During the party, he kept disappearing on me to go outside or back to the room.  I don’t think he was gone long enough to be having sex with anyone else but I am a little suspicious as to what he was up to.  Not that it really matters that much to me at a swingers party, I just think it is odd that he seems to be hiding something.  You could smoke inside this party and there was an ashtray at our table, yet he kept taking off.

After he got me naked back in the room there were a couple times he went outside to see what was going on.  He did it both before and after we had sex.  I know there was one woman there he has slept with before and he did give me a little update on what was going on with them.  Apparently she had a few guys lined up outside the room to fuck her and he says her husband slept with a couple of women too.  I still get the feeling he really doesn’t want to share ME all that much and is trying to keep me away from the fun.

Also, this morning he had what looked like a hickey on his shoulder.  I’m pretty darn sure it wasn’t from me?  I don’t think I have ever given anyone a hickey in my life, lol and I don’t remember sucking on him at all during sex but he claims he didn’t touch anyone else and it had to have been from me.  Hmmm….
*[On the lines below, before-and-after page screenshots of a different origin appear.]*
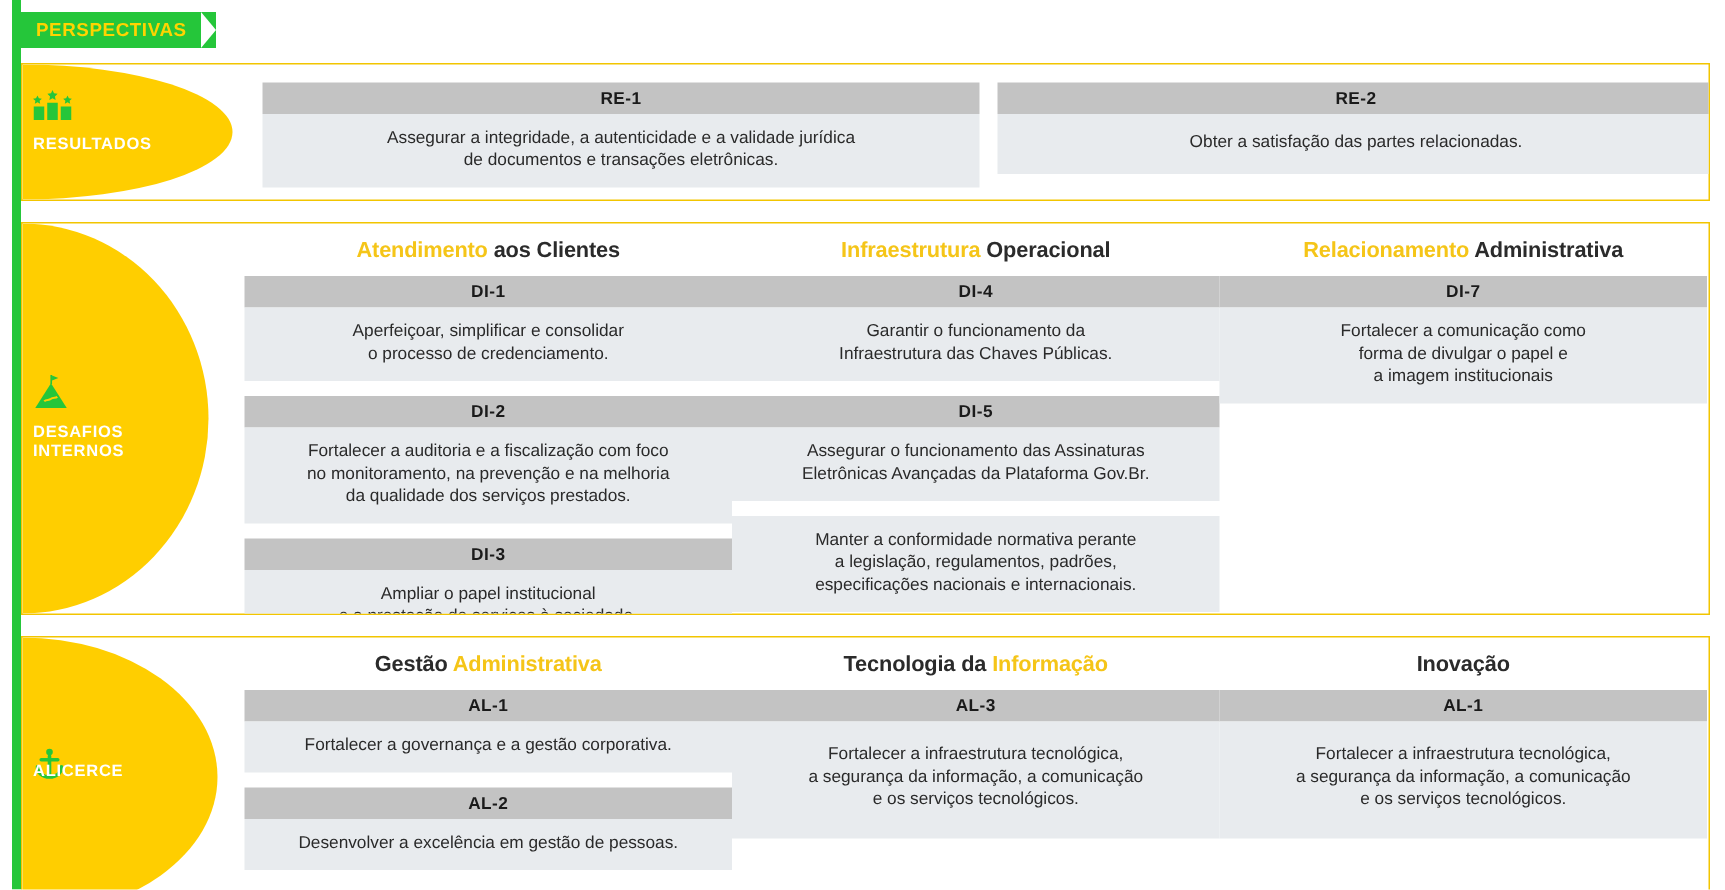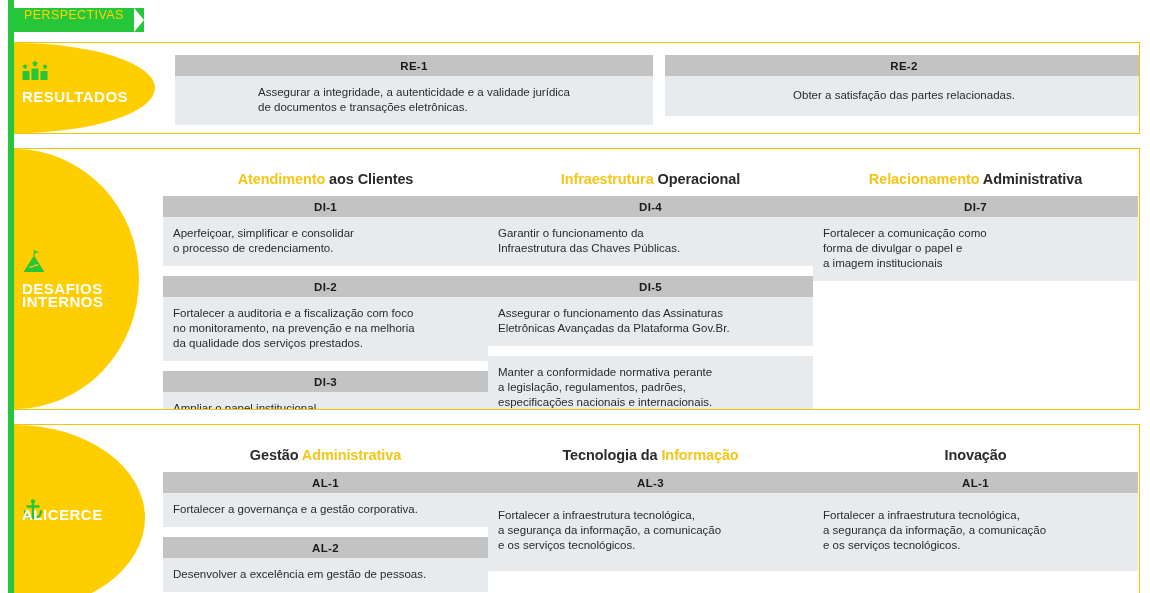--- a/index.html
+++ b/index.html
@@ -21,8 +21,8 @@
   .persp-tab {
     position: absolute; left: 14px; top: 8px; height: 24px;
     background: #25c63a; color: #ffd400;
-    font-weight: normal; font-size: 12.5px; letter-spacing: .4px;
-    display: flex; align-items: flex-start; padding: 0 20px 0 10px;
+    font-weight: bold; font-size: 12.5px; letter-spacing: .4px;
+    display: flex; align-items: center; padding: 0 20px 0 10px;
   }
   .persp-tab::after {
     content: ""; position: absolute; right: 0; top: 0;

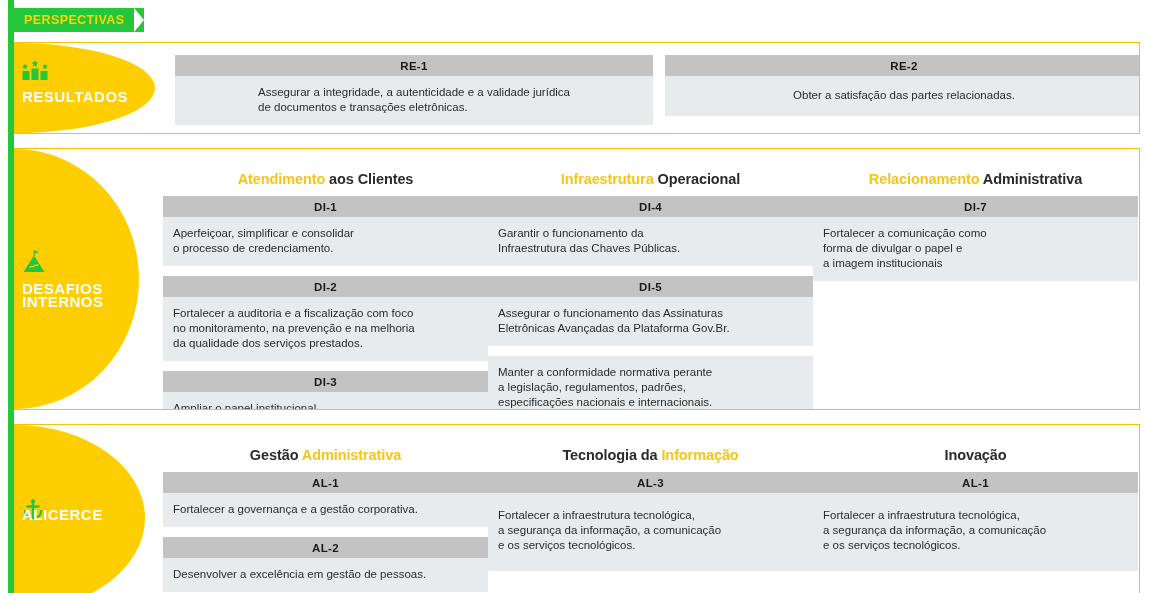--- a/index.html
+++ b/index.html
@@ -54,7 +54,7 @@
 
   .persp-label {
     position: absolute; left: 22px; z-index: 3;
-    color: #ffffff; font-weight: bold; font-size: 15px;
+    color: #ffffff; font-weight: bold; font-size: 11px;
     letter-spacing: .5px; line-height: 13px; text-transform: uppercase;
   }
   .persp-icon { position: absolute; left: 22px; z-index: 3; }

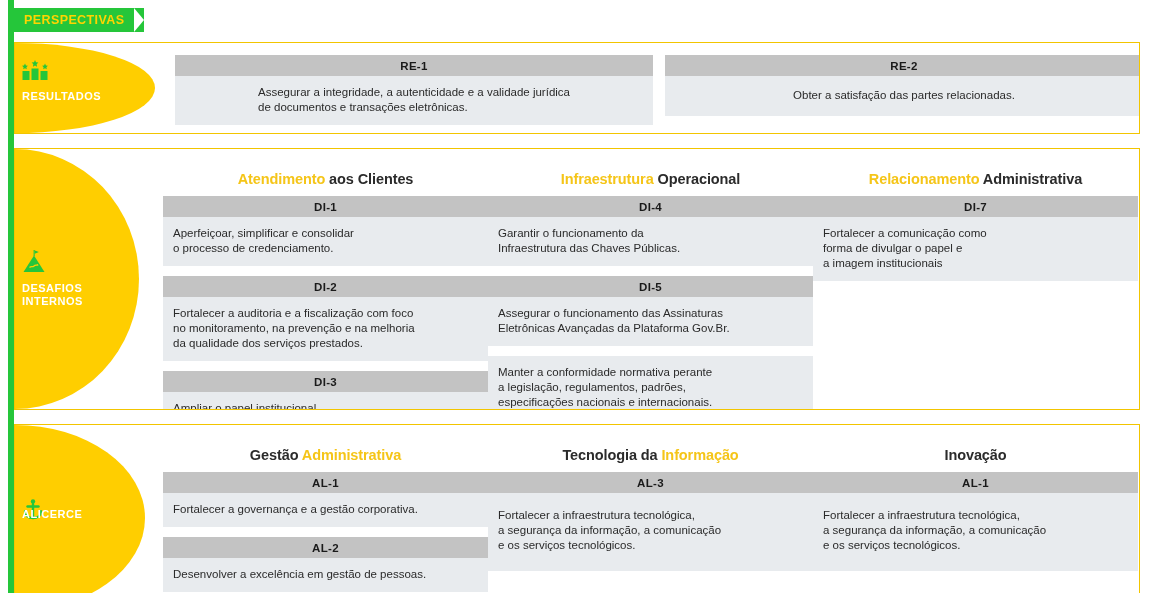--- a/index.html
+++ b/index.html
@@ -88,7 +88,7 @@
   }
   .card-body {
     background: #e8ebee; color: #2a2a2a;
-    font-size: 11.5px; line-height: 15px; 
+    font-size: 11.5px; line-height: 15px; text-align: center;
     padding: 9px 10px 10px;
     white-space: pre-line;
   }

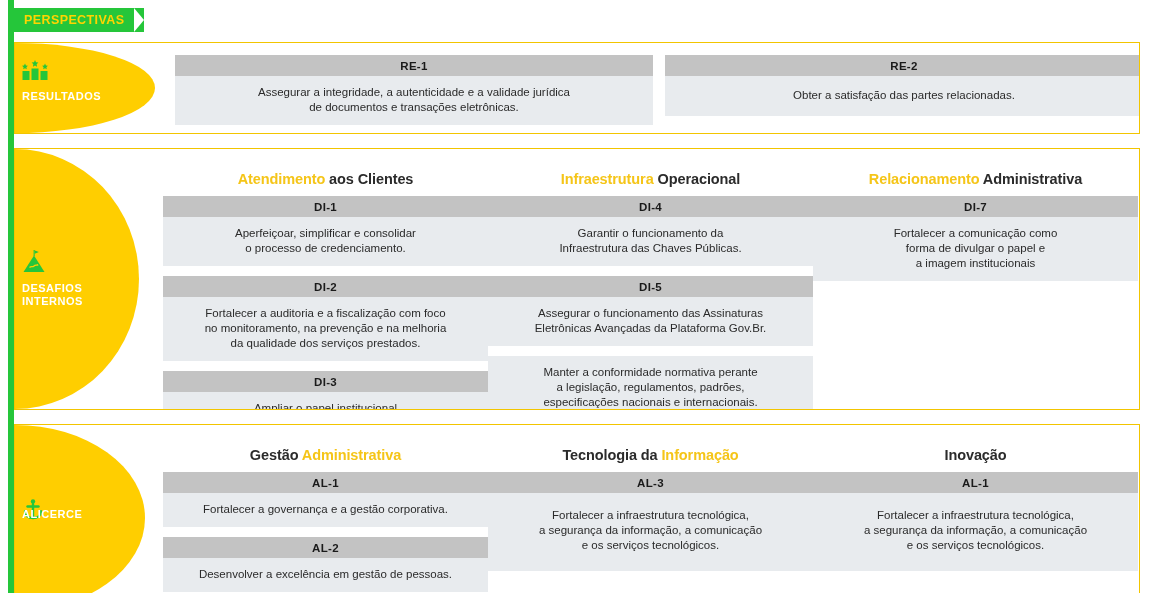--- a/index.html
+++ b/index.html
@@ -66,7 +66,7 @@
   #label-alicerce   { top: 508px; text-align: center; }
 
   
-  .cols { position: absolute; left: 0; top: 12px; width: 100%; height: 100%; padding-left: 36px; }
+  .cols { position: absolute; left: 0; top: 0; width: 100%; height: 100%; padding-left: 36px; }
   .col { position: absolute; top: 0; }
   .col-1 { left: 148px; width: 325px; }
   .col-2 { left: 473px; width: 325px; }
Anyhow, while he was gone at various times, I would get antsy just sitting alone at the back table he wanted me to wait at, and got up to walk around and “use the restroom”.  At least that was my excuse, and I did end up giving one guy my phone number on the sly.  I was a little worried that Mr. Motorcycle would come back and get upset with me, though I don’t suppose he would have any real reason or right to.  He later claimed that one of his reasons for continuing to leave was to see who would try and talk with me, but I am not so sure about that. 

I also spent some of my time texting back and forth with both my Fuck Buddy and the Referee.  There weren’t a whole lot of attractive people to socialize with at the party and they were both curious what I was up to.  The Referee wants to see me today, later.  He kept telling me he missed me and to think about HIM and take pics.
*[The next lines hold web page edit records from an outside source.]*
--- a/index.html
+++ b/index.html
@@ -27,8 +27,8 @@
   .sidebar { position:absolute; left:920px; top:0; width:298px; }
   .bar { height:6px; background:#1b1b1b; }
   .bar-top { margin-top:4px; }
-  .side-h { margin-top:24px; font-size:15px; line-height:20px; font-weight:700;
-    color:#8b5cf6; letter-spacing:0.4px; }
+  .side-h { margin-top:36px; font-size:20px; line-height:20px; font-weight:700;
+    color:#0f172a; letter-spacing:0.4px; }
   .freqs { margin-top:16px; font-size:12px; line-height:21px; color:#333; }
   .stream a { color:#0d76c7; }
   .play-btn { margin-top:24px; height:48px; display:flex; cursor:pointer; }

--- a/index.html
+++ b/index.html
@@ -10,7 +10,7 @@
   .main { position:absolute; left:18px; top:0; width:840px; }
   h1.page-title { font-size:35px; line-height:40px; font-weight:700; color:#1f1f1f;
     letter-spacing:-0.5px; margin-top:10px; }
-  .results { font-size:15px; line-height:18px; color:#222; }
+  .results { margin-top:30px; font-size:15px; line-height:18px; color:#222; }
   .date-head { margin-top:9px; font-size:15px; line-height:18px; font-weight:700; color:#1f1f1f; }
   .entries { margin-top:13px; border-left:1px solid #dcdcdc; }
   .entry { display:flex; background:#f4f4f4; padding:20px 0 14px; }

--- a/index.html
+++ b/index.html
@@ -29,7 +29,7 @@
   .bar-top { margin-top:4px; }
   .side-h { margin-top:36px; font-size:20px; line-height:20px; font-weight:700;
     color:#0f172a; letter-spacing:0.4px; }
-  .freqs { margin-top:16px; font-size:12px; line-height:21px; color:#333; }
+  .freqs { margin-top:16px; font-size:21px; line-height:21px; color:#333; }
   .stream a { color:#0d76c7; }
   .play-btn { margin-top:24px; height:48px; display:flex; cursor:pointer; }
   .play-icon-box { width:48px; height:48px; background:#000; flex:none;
My Fuck Buddy, and this is hilarious, had placed a Craigslist ad and I had responded to it!  I haven’t responded to a Craigslist ad in ages but had been playing around a bit on there earlier in the day and seen an ad looking for a girl with green eyes.  Hey, I fit the bill, lol 😉  Funny that it was from him because virtually every time I have placed an ad, he has answered it too!!  I know he likes my green eyes but it is amusing to me that he would specifically seek that out.  I guess we were bound to find each other on there eventually one way or another.
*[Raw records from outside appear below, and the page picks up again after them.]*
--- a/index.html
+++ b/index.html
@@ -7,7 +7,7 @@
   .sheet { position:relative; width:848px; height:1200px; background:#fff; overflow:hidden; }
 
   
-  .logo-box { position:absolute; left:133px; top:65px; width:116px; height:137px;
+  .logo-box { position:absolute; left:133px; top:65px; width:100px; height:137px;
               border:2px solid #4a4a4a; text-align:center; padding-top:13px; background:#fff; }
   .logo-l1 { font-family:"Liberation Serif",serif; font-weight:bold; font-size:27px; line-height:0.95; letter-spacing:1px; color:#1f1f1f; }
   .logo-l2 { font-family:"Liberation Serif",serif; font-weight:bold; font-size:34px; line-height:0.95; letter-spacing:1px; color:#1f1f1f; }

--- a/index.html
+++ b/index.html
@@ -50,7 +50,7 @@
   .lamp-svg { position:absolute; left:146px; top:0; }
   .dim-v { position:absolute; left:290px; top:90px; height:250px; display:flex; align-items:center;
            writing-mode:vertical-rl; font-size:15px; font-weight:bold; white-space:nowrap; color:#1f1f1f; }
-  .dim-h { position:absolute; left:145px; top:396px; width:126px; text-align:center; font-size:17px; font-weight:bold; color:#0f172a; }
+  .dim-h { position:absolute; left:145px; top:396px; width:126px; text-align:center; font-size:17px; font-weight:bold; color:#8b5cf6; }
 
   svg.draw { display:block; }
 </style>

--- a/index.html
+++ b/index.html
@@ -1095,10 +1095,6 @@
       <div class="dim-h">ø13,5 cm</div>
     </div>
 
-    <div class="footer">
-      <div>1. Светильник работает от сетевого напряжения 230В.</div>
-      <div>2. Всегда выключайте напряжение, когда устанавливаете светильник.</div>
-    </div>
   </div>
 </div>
As the night went on we did talk to more people and dance quite a bit, so that was fun.  The sex was pretty great too, so no complaints there.  Well, other than that he didn’t cum after the second round.  He did the first time but it annoyed me that he seemed to not want to the second time.  That reduces the enjoyment for me and makes the sex not seem as good, plus I had to wonder what he was holding out for?  Hoping to sleep with someone else?  He was in bed with me all night, though that one woman he had slept with before, her husband did text at 4:30 in the morning.

Oh, and we had sex in the pitch dark, which was good because I tore during the anal episode with the Referee and it still hasn’t healed.  I had been afraid of him noticing that.  It still hurts!!  The Referee says he won’t try anal again with me.  I’m not mad or anything just don’t want to do it again.  He’s pretty thick and I just don’t think my body can handle it.

Speaking of the Referee, I also noticed HE put a picture of me on his profile that was taken in my Halloween costume with Mr. Motorcycle!  It’s just of me, doesn’t show my face and only shows my ass.  Still, he knows damn well it was taken with another man!  Why would he put that on HIS profile?  SMDH….men, I swear.  I don’t even know if I sent him that pic or if he just pilfered it off Mr. Motorcycle’s profile?  WTF?  Haha….

Anyhow, I don’t have a lot of time to type.  My computer is on the blitz again and I am at the library, but wanted to give an update and share my latest odd happenings.  Hope you all had a great weekend!  Hopefully I’ll be off to see the Referee soon.